"You mean, he thinks he's, like, Jesus Christ?" Sammy asked.
"No," Weston said. "Definitely not. He thinks he's better. He's another Messiah. He thinks that... Here, is there a Bible over in that drawer?"
I opened the drawer of the nightstand between the beds and found the faux-leather Gideon Bible. I tossed it to him, and he started thumbing through it.
"I used to know my way around one of these pretty well," he said. "When Josh was a senior and I was in junior high, he got involved with a local youth ministry club, and I went with him. Our parents... Dad grew up Catholic, but then he went to Viet Nam, and he was always proud, sort of proud and mad at the same time, that he never set foot in a church again after he got back. Mom really didn't care one way or another, but when Josh and I started going sh's the one who talked to Dad and got him to be okay with it.
"After Josh went off to college, I fell away little by little. He was still strong with it, though. He joined up with some campus crusade and every time he'd come home, he'd tell me about what he'd learned and the insights he's had. He didn't just do the worship and witnessing parts; he loved thinking about the theology behind it. He never read a Bible commentary or anything, and he was proud of that. He said that anything there was to learn from the Bible, you could learn directly from the Bible and from the Holy Spirit working through you."
Weston's fingers fluttered through the onionskin paper quickly. I could see him narrowing down his search somewhere in the Gospels.
"By his second year, though, I knew he was getting a little out there.

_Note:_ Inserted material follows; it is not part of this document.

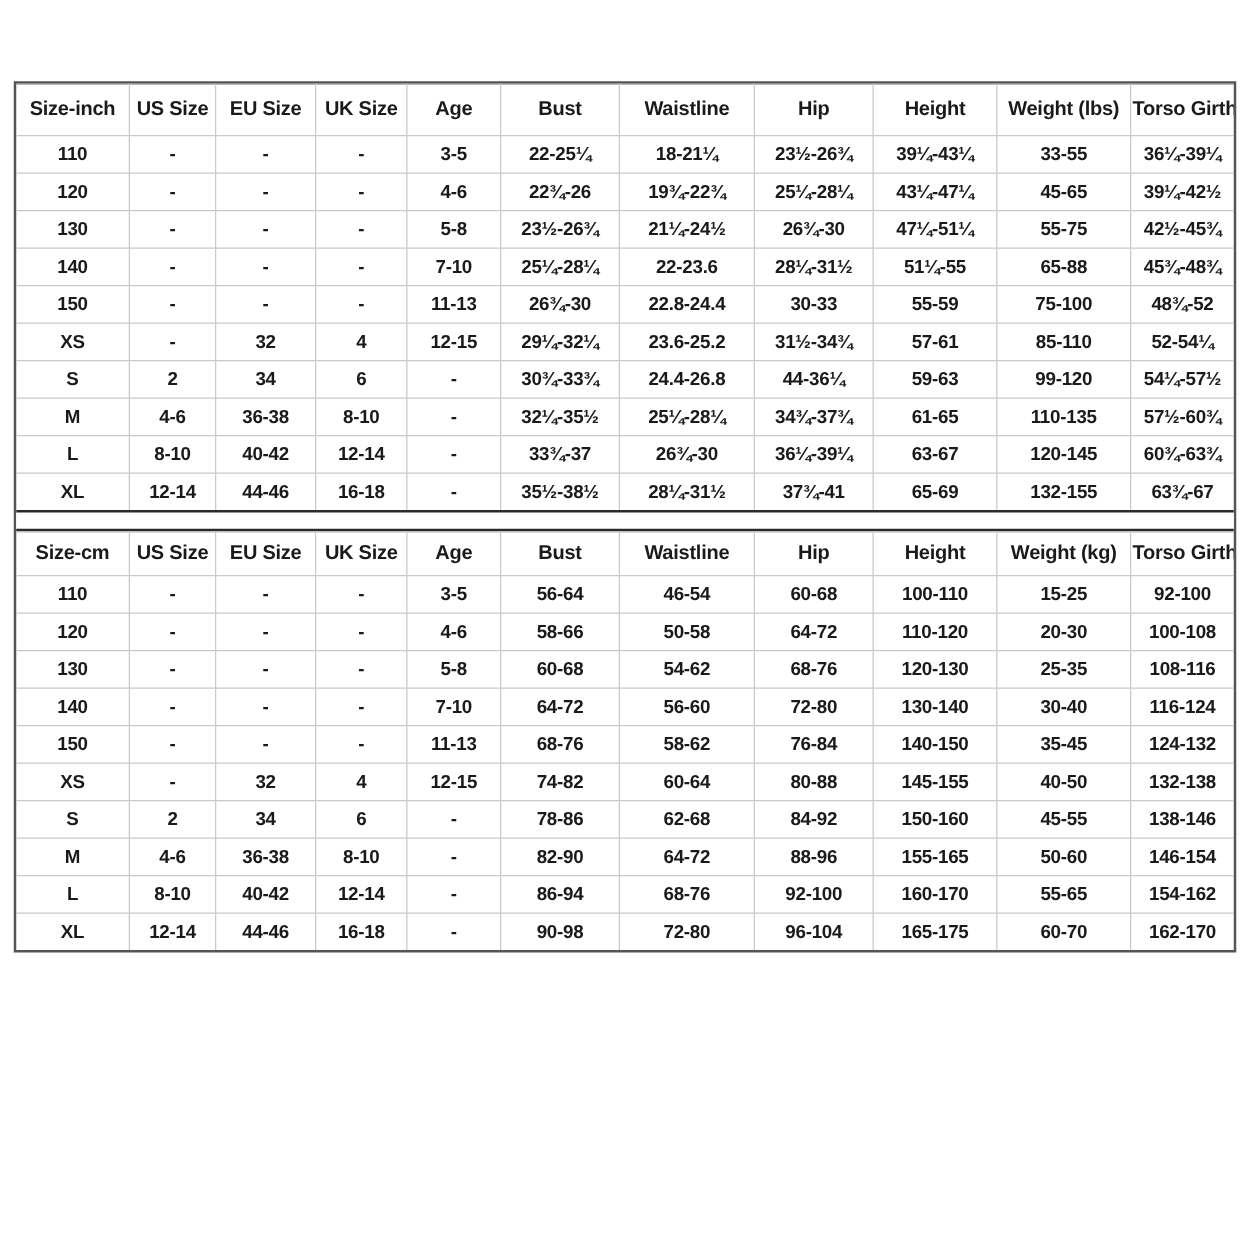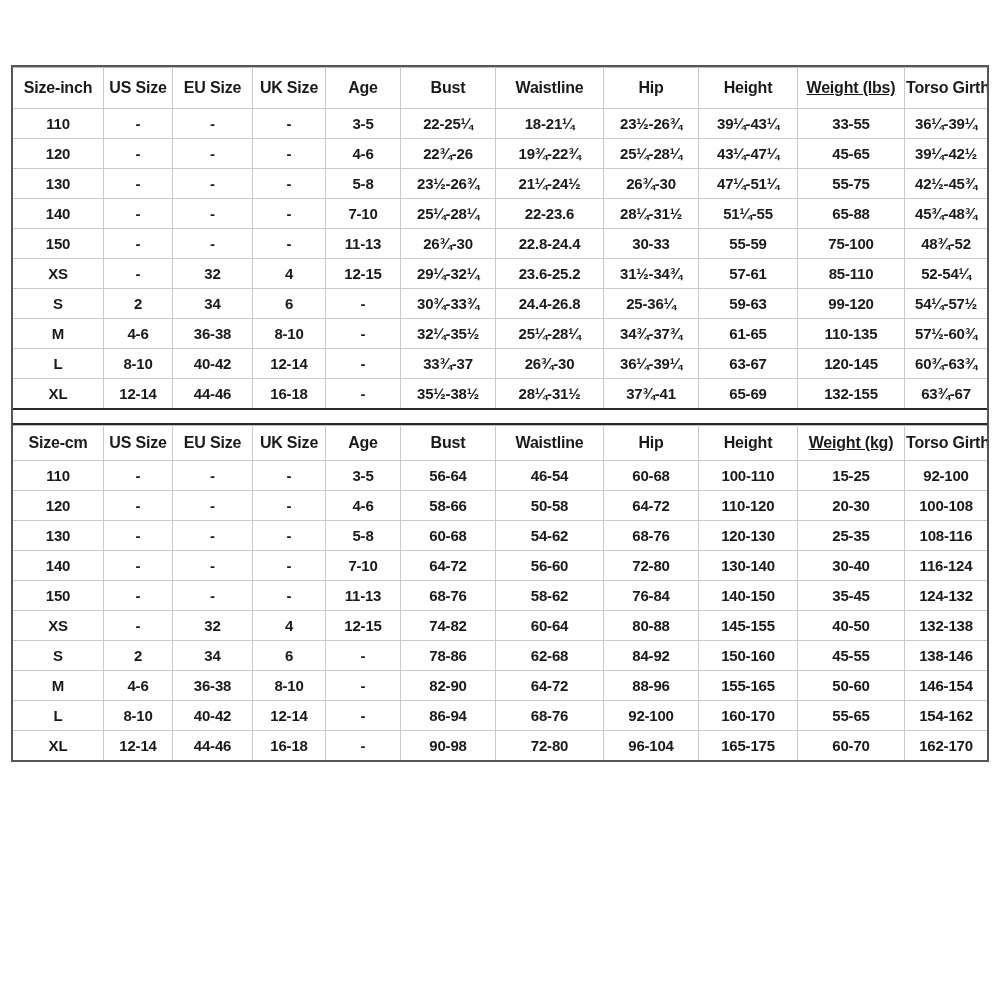"Weight (lbs)" th.c9 { text-decoration: underline -> none }
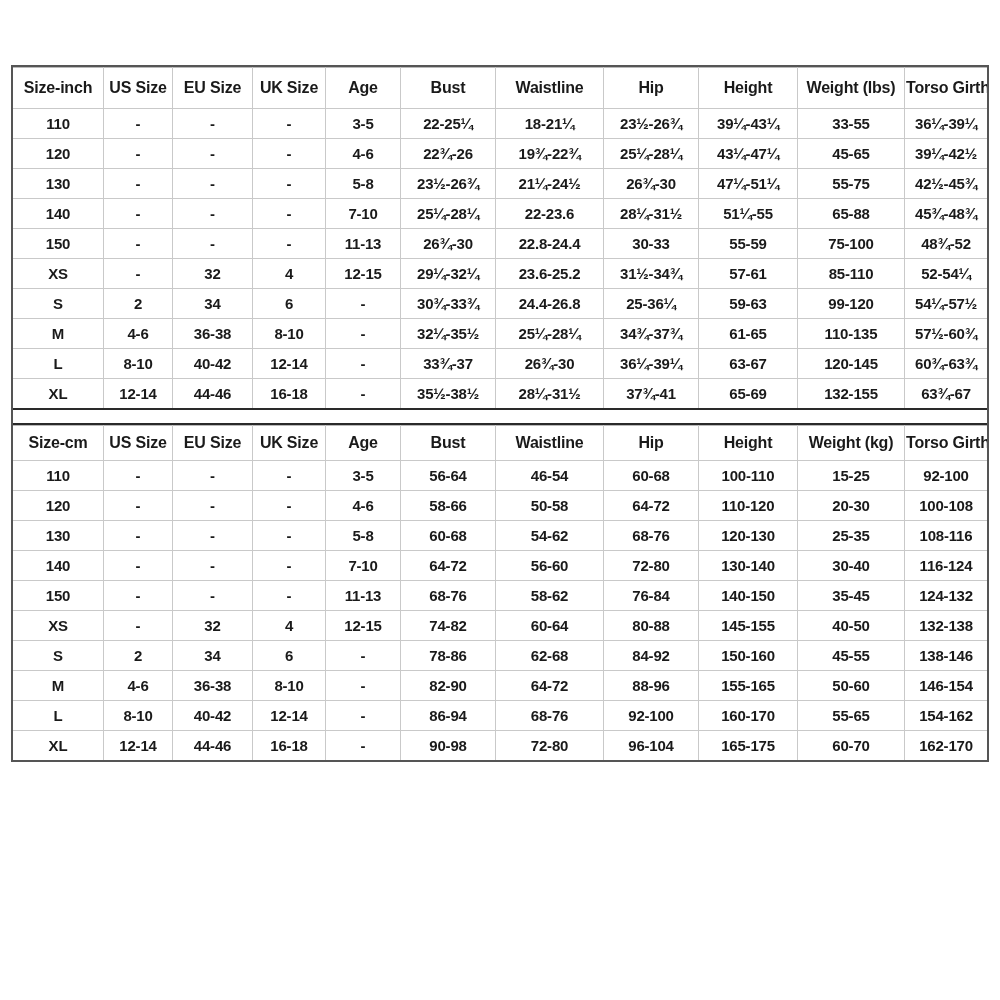"25-36¼" td { text: 25-36¼ -> 44-36¼ }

When he'd tell me what he'd figured out from the Bible, he was frustrated that people at school weren't agreeing with him and telling him he was wrong. And I could understand where they were coming from. I wasn't ever a scholar or anything but the things he was telling me he'd figured out were sounding less and less like what they'd talked about in that youth ministry. Eventually he got so frustrated that he stopped telling me very much, because just repeating it for me would get him mad all over again at being rejected. He told me when he just stopped meeting with the other students, but he kept at his Bible studies all the time. I think his grades even slipped a little because he was so busy reading the Bible over and over."
Weston now had a finger between two pages, and was flipping for a second reference.

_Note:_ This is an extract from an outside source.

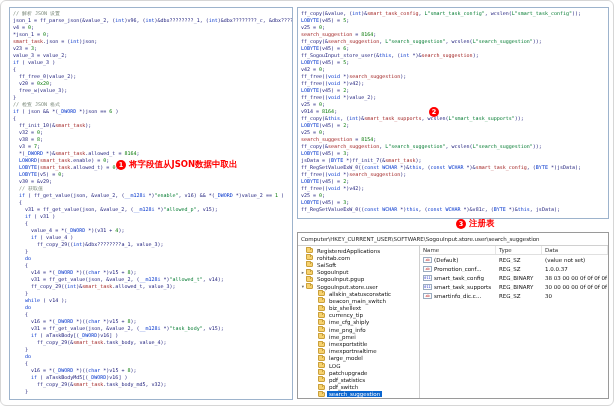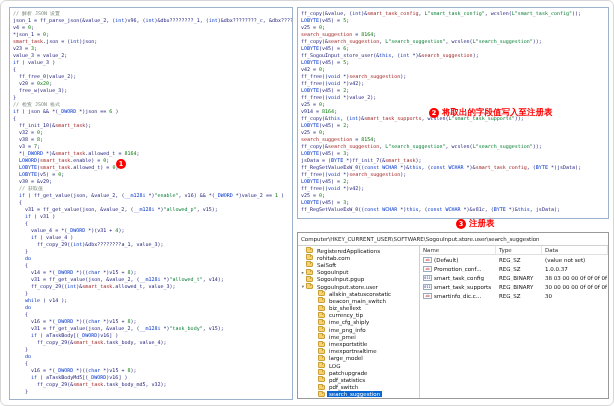"将取出的字段值写入至注册表" span.ann-text { html: <span>将取出的字段值写入至注册表</span> -> none }
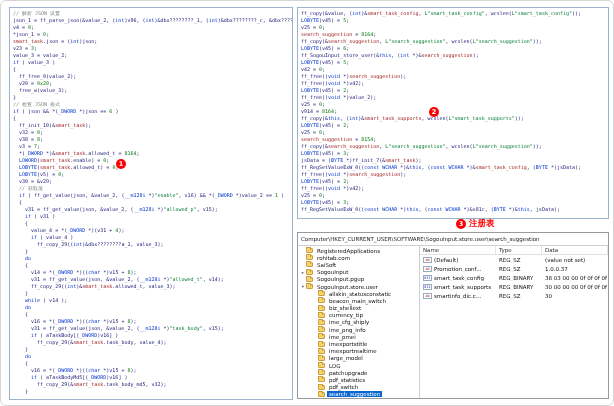"将字段值从JSON数据中取出" span.ann-text { html: none -> <span>将字段值从JSON数据中取出</span> }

"Tell the truth, I didn't really mind when he stopped talking about churchy stuff so much. I was in high school, and all I really wanted to hear about was cars and girls. So I'd listen to what he said, because he was my big brother and I liked him, but I didn't really pay much attention to what he was saying. I guess I should have. Maybe I could have seen some of this stuff coming."
He had found his second verse now, and looked up.
"He was always throwing verses together and showing what happened when you saw that this one said this, and that one said that, and coming up with a whole line of reasoning based on that. This here is one of the last things he told me about before he really stopped talking much about it."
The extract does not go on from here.